This time it was Eric's intention to hammer loudly. We were cold and it was getting late. Another few seconds passed.

“Someone said come in,” Eric told me.

“I didn't hear it.”

But then I had a close-fitting hat on. Eric had a looser hood and was likely able to hear better than I.

He listened again. “I heard them. They said come in.”

“Go ahead then.”

He pressed the thumb latch and walked in the door. All I recall of the next few moments was Eric's startled scream, “Don't shoot!” the pinking shears crashing to the floor, women screaming and a blinding flash of light. I crept in behind my brother. He was lying flat on his stomach, with one cheek against the cold marble in the middle of the front hall. A bright light beat down on both of us and, shielding my eyes, I looked up.

“It's Emma!” cried Hetty's voice.

The light suddenly went out. I blinked, momentarily blinded. When I was able to look up again, I saw Ruby on the staircase.
She stood on the landing behind a gun mounted on a tripod. It was aimed directly at the front door. Tanya crouched behind a spotlight in the hallway and Hetty was at the bottom of the stairs, shouldering a wide broom. She reminded me of a young but defiant soldier.

“Oh, Emma!” Ruby left what turned out to be a BB gun and ran to help Eric get up. “We thought you were—well, somebody else. I'm so sorry, Eric.”

By then Eric had raised himself on his elbows, determined it was safe and crawled to his feet. He pulled off his hood and shook his hair. “Man, Mrs.
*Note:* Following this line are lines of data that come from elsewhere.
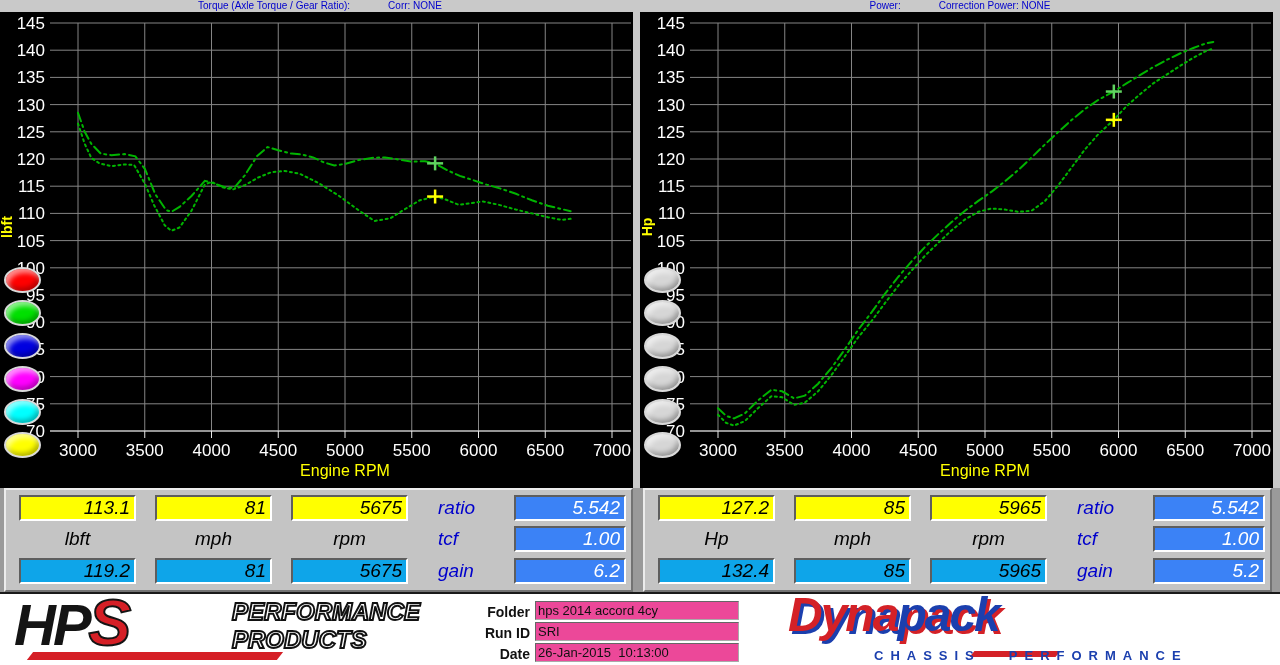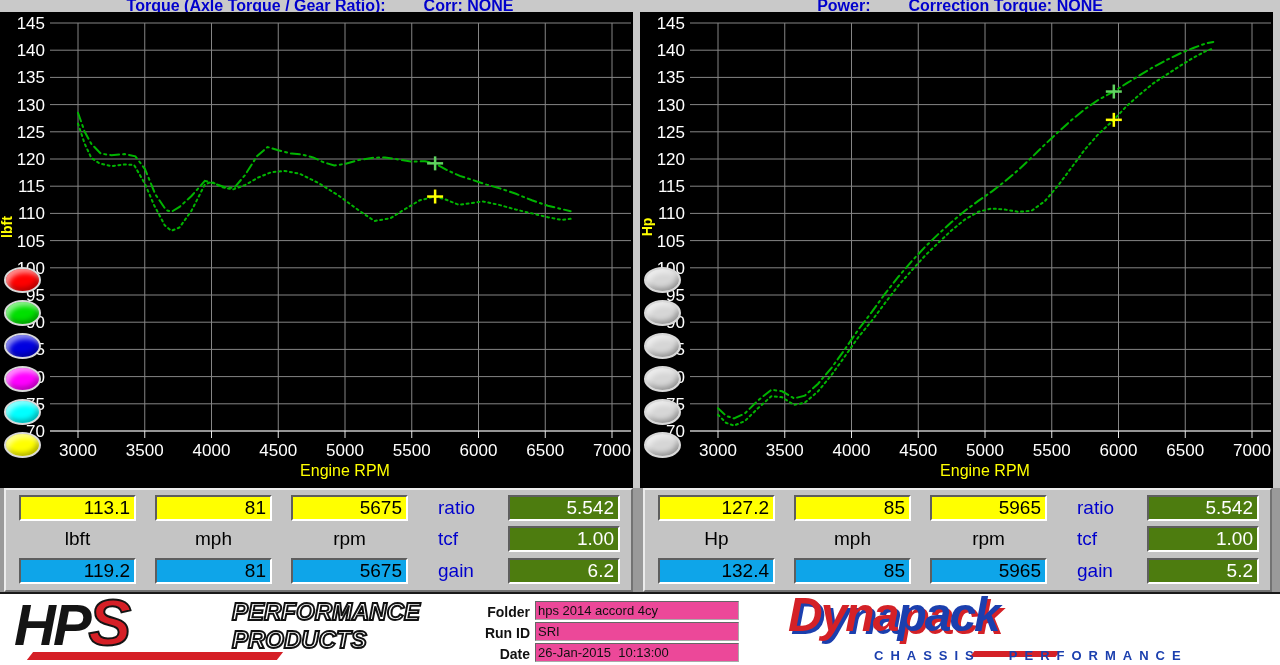"Torque (Axle Torque / Gear" .titlebar-half { font-size: 16px -> 10px; font-weight: bold -> normal }
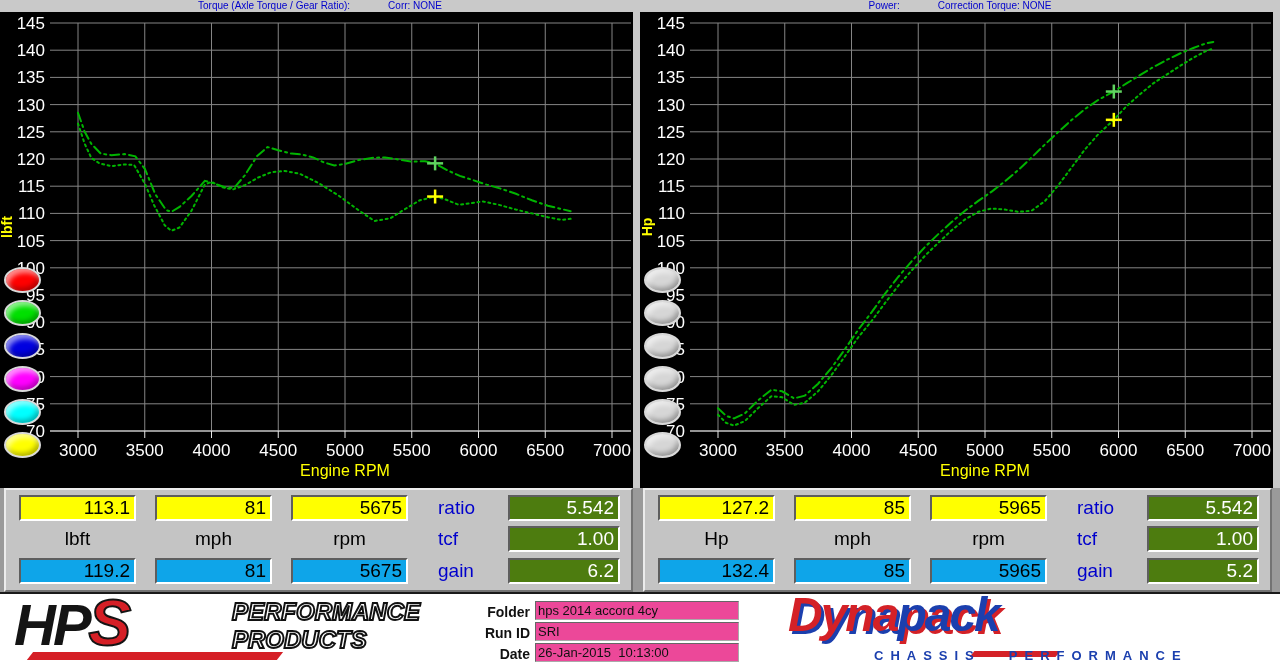"Correction Torque: NONE" span { text: Torque -> Power }
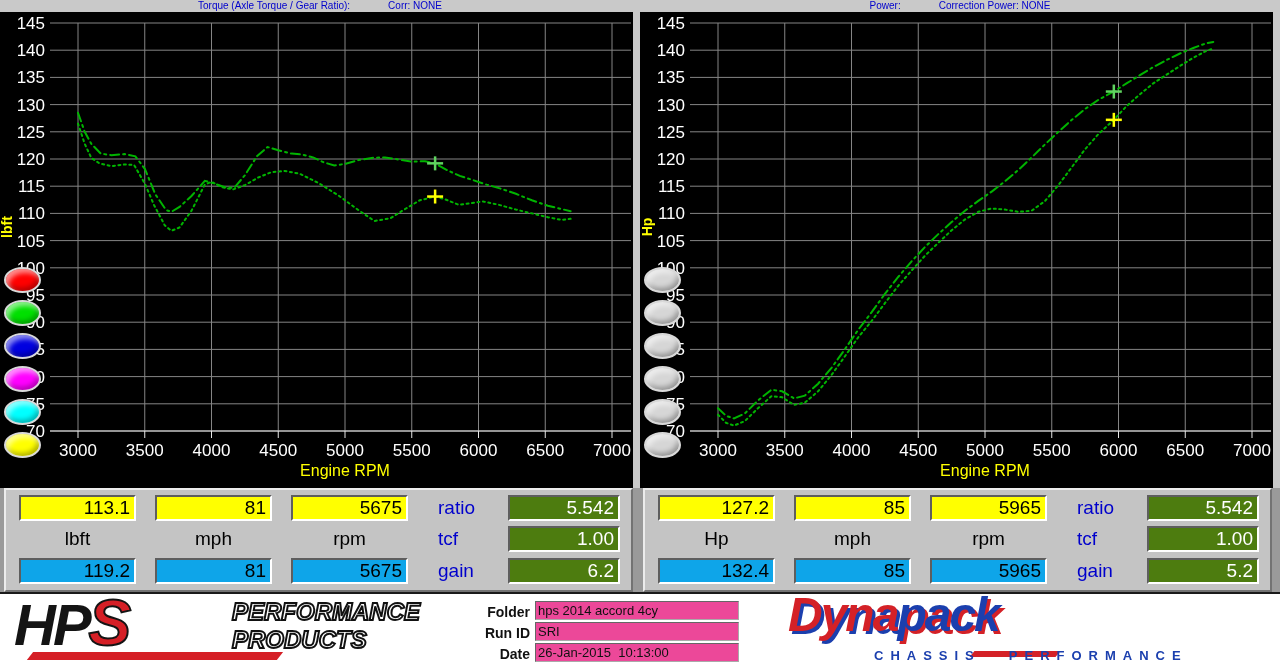"113.1" .readouts-row { font-style: none -> italic }
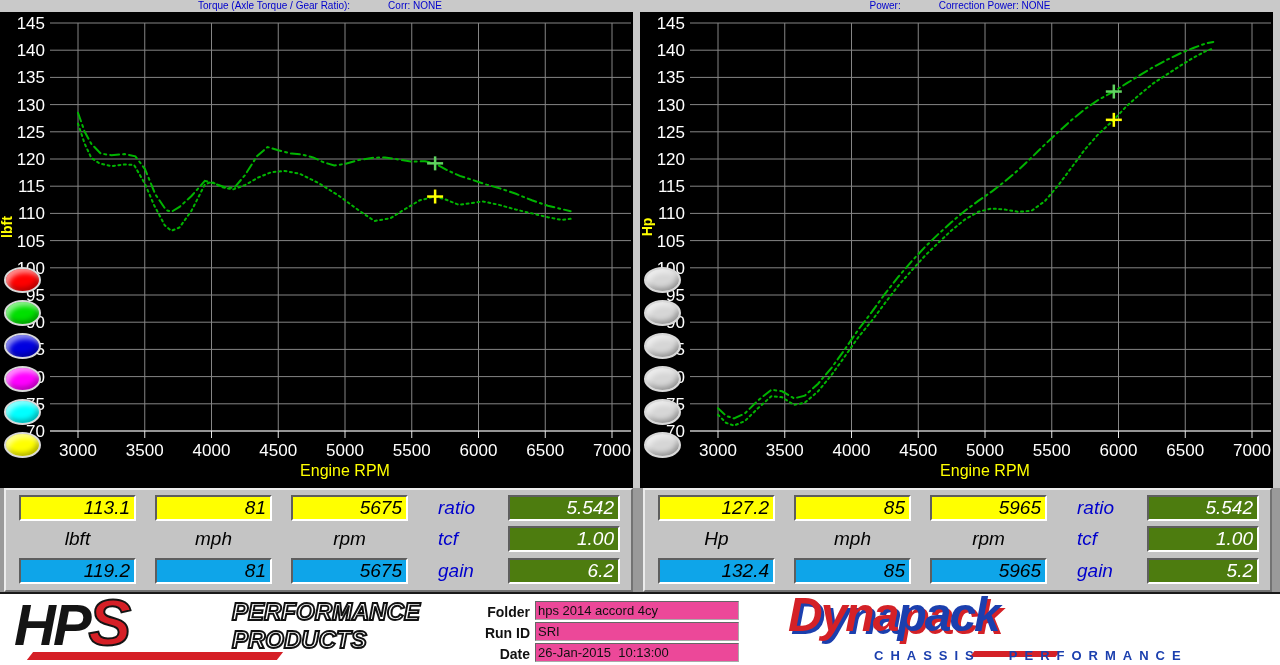"5.542" .ro-box.blue { background: #4d7c0f -> #3b82f6; margin-left: none -> 6px }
DeSousa, you scared me half to death.”

I had to admire my brother. He was shaking. His cheeks were drained, no longer bright from the cold, yet he managed to remain reasonably calm. I could just about guarantee that if I had done what they had done to him, I would have been throttled until I was nearly dead.

“Oh, dear. I do apologize. We didn't want to answer the door when we didn't see a car, and then the door just began to open. It's just the three of us. We have to be ready for anything you know.”

Eric studied the gun, the spotlight on its rolling trolley, and Hetty armed with her broom. The tripod and spotlight setup was something he might have devised to prevent me from invading his room. He ran a hand through his messy hair and cracked a wry smile. Bending down to pick up the pinking shears, he handed them to Ruby. “I hope they didn't damage the floor. Emma wanted to return these.”

Ruby assured him there was no damage to the floor.

“We've been rehearsing every night,” Hetty told us, clapping her hands together. “This was just perfect. It was like a dress rehearsal. Like the real thing.”

Eric nodded. “Glad I could be of help. But next time I think I'll phone first.”

“Yes, well, maybe next time,” Ruby said. “At least until the killer is caught and we're not so jumpy anymore.”

8

T
HERE WAS A RED
corduroy jumpsuit with flared pants and a full front zipper in the window of Maury's store that Megan just had to have. It was, for sure, the coolest, sexiest piece of clothing we had ever seen. Aunt Alice did not think it was a very prudent purchase. It was far too frivolous in her mind, hardly a classic that you could depend on for several years of service. Just how many seasons could you get from a red jumpsuit with flared pants anyway?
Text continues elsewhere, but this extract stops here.